Cet amour-là

"Elle dit: non, ne pleurez pas, ce n'est pas triste, en rien, en aucun cas. Il s'agit de vous et de pas vous, oubliez votre personne, ça n'a aucune importance. Il ne faut pas se prendre pour un héros. Vous êtes rien. C'est ce qui me plaît. Restez comme ça. Ne changez pas. Restez. On va lire ensemble."

Yann Andréa

Marlène

La chambre nue et la lignée de femmes qui avant et après se déchirent l'héritage et la tradition bafouée. On est en Tchécoslovaquie mais on serait tout aussi bien en Roumanie. Les années 2000 sont comme les années 90 qui elles-mêmes diffèrent très peu des années 80. Il fait froid, il neige et on pleure. On pleure de solitude au coeur d'une terrasse sur-chauffée et sur-peuplée de Paris. On raconte le drame des pieds qui avancent en douleur le long des derniers mètres. Le corbillard porté par les voix cristallines et les liens du sang ne disent plus rien. Silence fécond. La main saisit la terre. Plus tard dans le train, dans le lit, dans les plis, on fera le geste de chasser la poussière pour la forme mais on laissera une trace au creux de la nuque pour ne pas oublier ce qui ne s'est pas passé.

Pendant la période communiste elle était infirmière. Déjà sœur et promise. Elle lavait le cul, mettait les pieds dans des bassines rappelant ainsi des gestes déjà vus. Ils étaient nombreux, elles n'étaient que deux. Le but de la manœuvre, du régime et des hommes, était de les éroder. De limer la force et l'amour. De nier la foi mais d'utiliser l'efficacité. Plus tard elle sera mère supérieure comme dans les films, en plus tangible. Il y a peut-être des livres, des textes, des pensées. Peut-être quelques idées. Ça a été. Tous les matins se lever. Prier. Manger et se laver de manger. Parler et se laver de parler. Désirer et détester se laver du désir. Désirer encore. Être pardonnée. Fusionner. De stature noble comme l'ensemble de la lignée. Ces femmes que l'on remarque toujours et partout, faites pour être vues. Impossibles à consommer.

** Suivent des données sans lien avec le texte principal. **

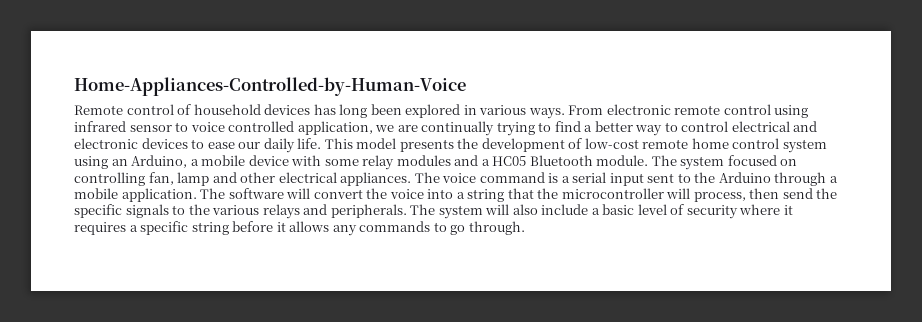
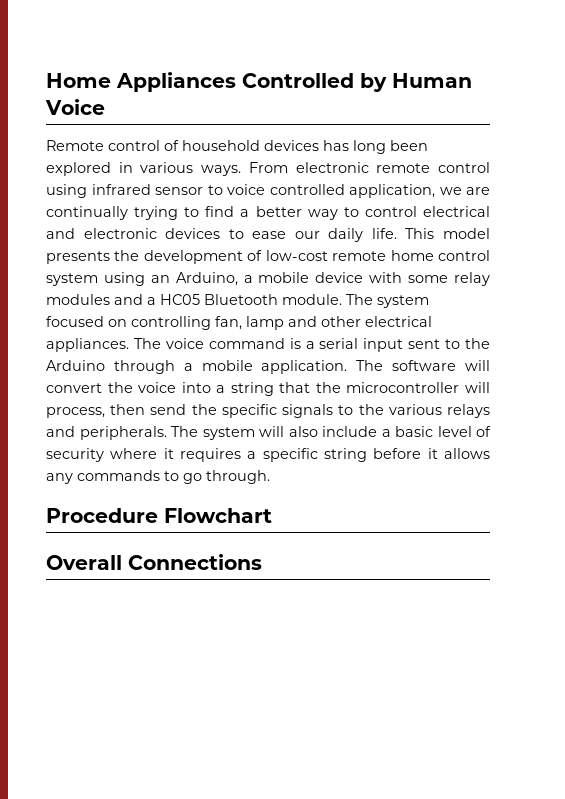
- Home-Appliances-Controlled-by-Human-Voice
+ Home Appliances Controlled by Human Voice
+ Procedure Flowchart
+ Overall Connections

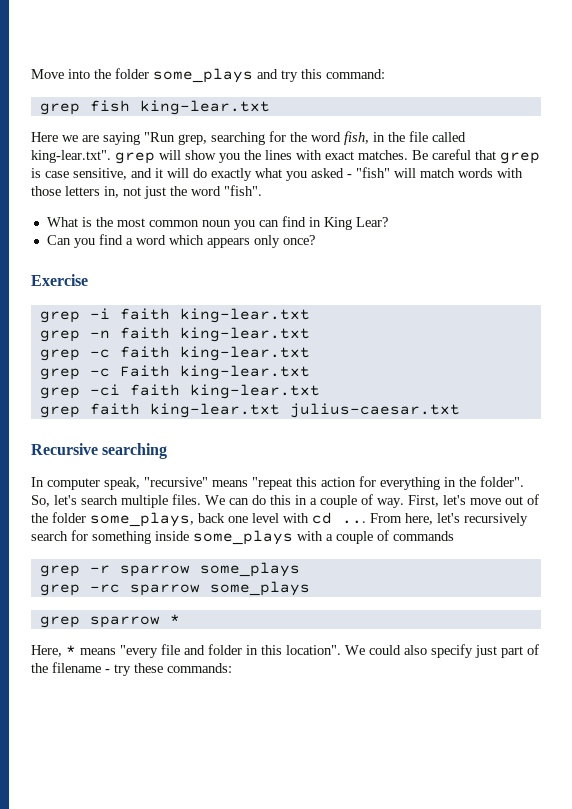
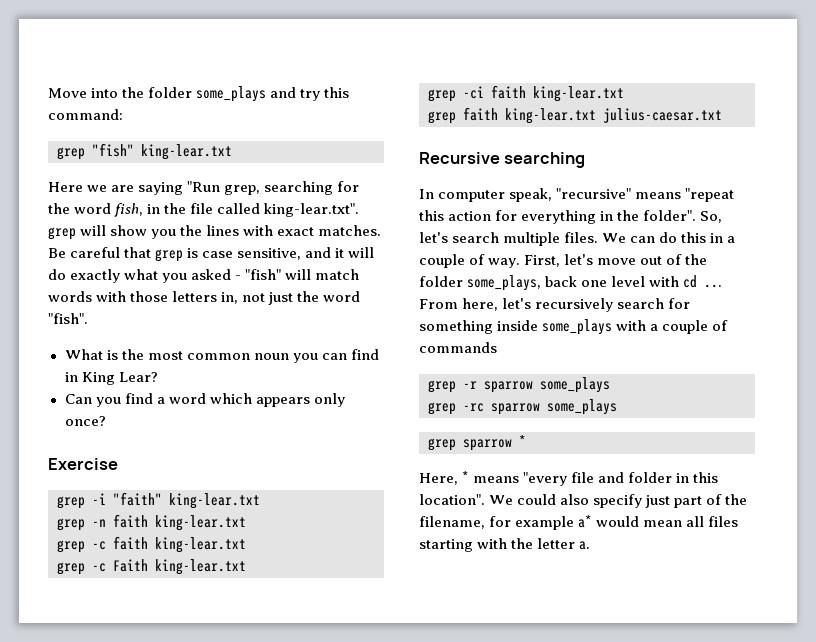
- grep fish king-lear.txt
+ grep "fish" king-lear.txt
- grep -i faith king-lear.txt
+ grep -i "faith" king-lear.txt
- We could also specify just part of the filename - try these commands:
+ We could also specify just part of the filename, for example a* would mean all files starting with the letter a.

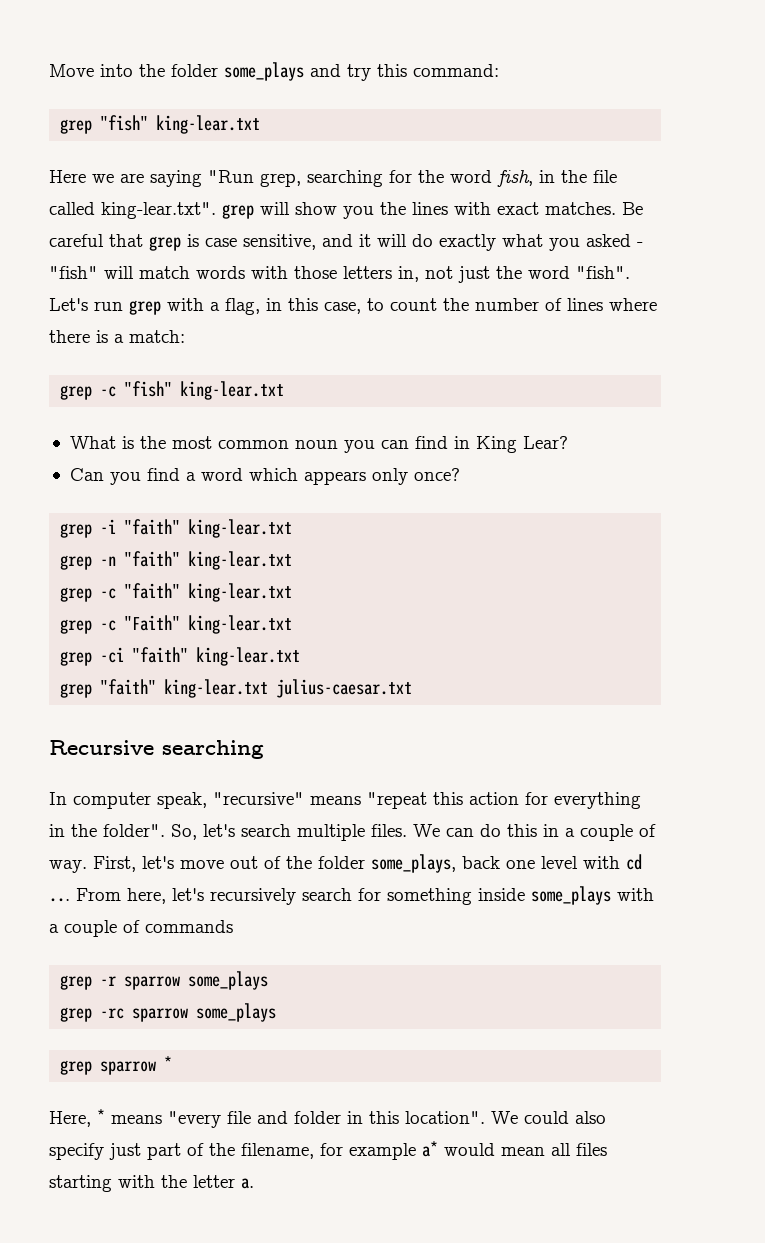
+ Let's run grep with a flag, in this case, to count the number of lines where there is a match:
+ grep -c "fish" king-lear.txt
- Exercise
- grep -n faith king-lear.txt
- grep -c faith king-lear.txt
- grep -c Faith king-lear.txt
+ grep -n "faith" king-lear.txt
+ grep -c "faith" king-lear.txt
+ grep -c "Faith" king-lear.txt
- grep -ci faith king-lear.txt
- grep faith king-lear.txt julius-caesar.txt
+ grep -ci "faith" king-lear.txt
+ grep "faith" king-lear.txt julius-caesar.txt

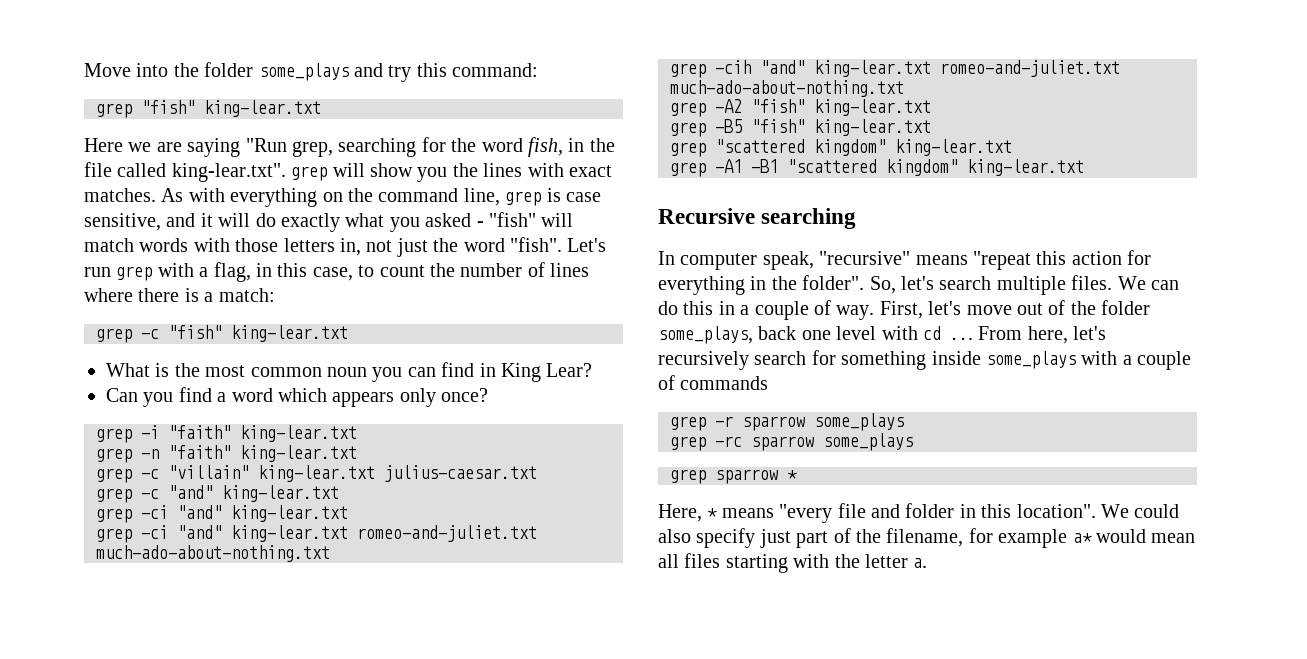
- Be careful that grep is case sensitive, and it will do exactly what you asked - "fish" will match words with those letters in, not just the word "fish".
+ As with everything on the command line, grep is case sensitive, and it will do exactly what you asked - "fish" will match words with those letters in, not just the word "fish".
- grep -c "faith" king-lear.txt
- grep -c "Faith" king-lear.txt
- grep -ci "faith" king-lear.txt
- grep "faith" king-lear.txt julius-caesar.txt
+ grep -c "villain" king-lear.txt julius-caesar.txt
+ grep -c "and" king-lear.txt
+ grep -ci "and" king-lear.txt
+ grep -ci "and" king-lear.txt romeo-and-juliet.txt much-ado-about-nothing.txt
+ grep -cih "and" king-lear.txt romeo-and-juliet.txt much-ado-about-nothing.txt
+ grep -A2 "fish" king-lear.txt
+ grep -B5 "fish" king-lear.txt
+ grep "scattered kingdom" king-lear.txt
+ grep -A1 -B1 "scattered kingdom" king-lear.txt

Dans la chambre vide on ne dira pas c'est la paix qui règne. On ne dira pas non plus l'ennui. On se dira submergé et ce ne seront ni la blancheur des murs ni la sobriété de l'équipement. On pensera à la discipline et on se rira un peu de ces hommes pauvres hommes, militarisés. On n'aura pas le vertige et on n'aura pas peur. On ne peut pas non plus parler de respect, le mot est creux. On se sentira connecté, relié. On aura les yeux ouverts et on saisira l'espace d'un instant l'immensité d'une vie.